**Your assignment:** The copy has to match the records word for word and include no pictures.

Content revision data:
□ □ □ □ □
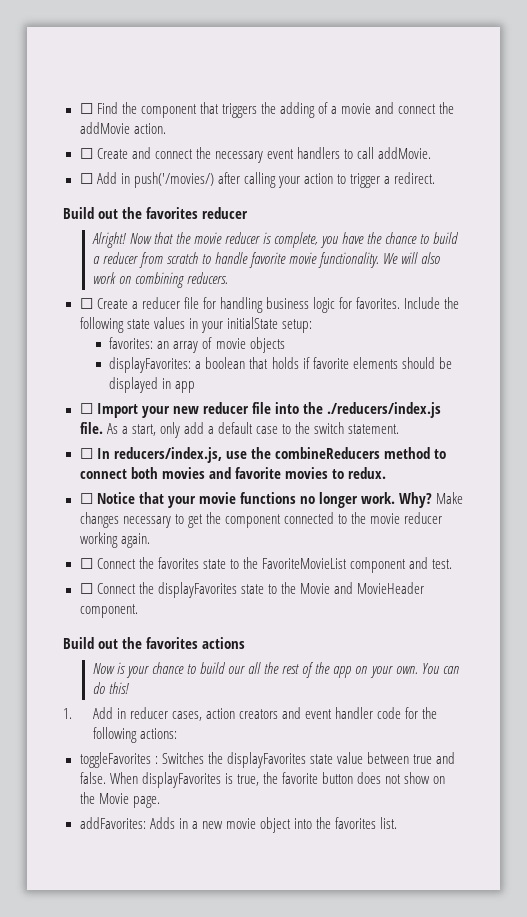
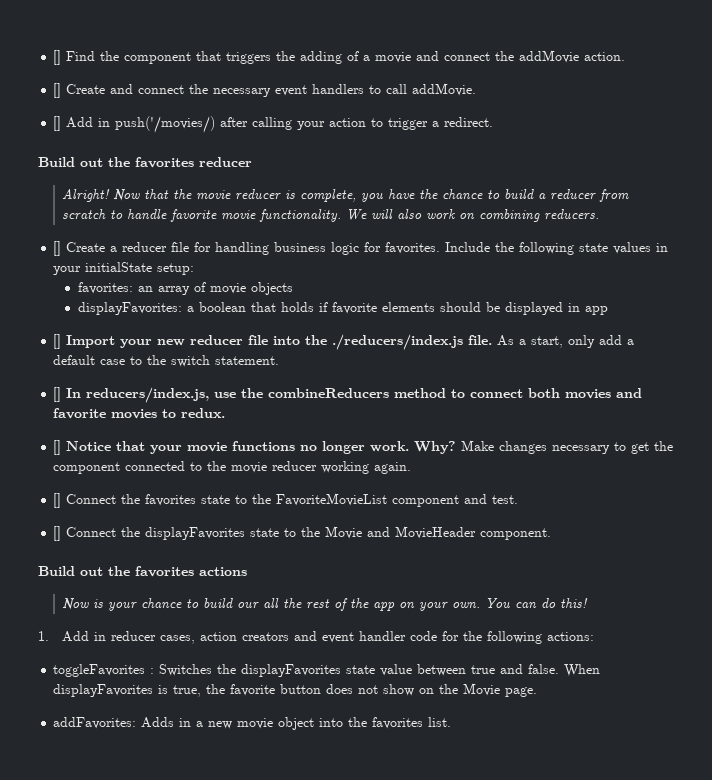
[79,103,93,114] ☐ -> [53,50,62,65] []
[79,148,93,159] ☐ -> [53,83,62,98] []
[79,173,93,184] ☐ -> [53,116,62,131] []
[79,298,93,309] ☐ -> [53,241,62,256] []
[79,403,93,414] ☐ -> [53,334,62,349] []
[79,448,93,459] ☐ -> [53,387,62,402] []
[79,493,93,504] ☐ -> [53,440,62,455] []
[79,558,93,569] ☐ -> [53,493,62,508] []
[79,583,93,594] ☐ -> [53,526,62,541] []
□ □ □ □ □
**Finished exercise:**
[79,103,93,114] ☐ -> [53,50,62,65] []
[79,148,93,159] ☐ -> [53,83,62,98] []
[79,173,93,184] ☐ -> [53,116,62,131] []
[79,298,93,309] ☐ -> [53,241,62,256] []
[79,403,93,414] ☐ -> [53,334,62,349] []
[79,448,93,459] ☐ -> [53,387,62,402] []
[79,493,93,504] ☐ -> [53,440,62,455] []
[79,558,93,569] ☐ -> [53,493,62,508] []
[79,583,93,594] ☐ -> [53,526,62,541] []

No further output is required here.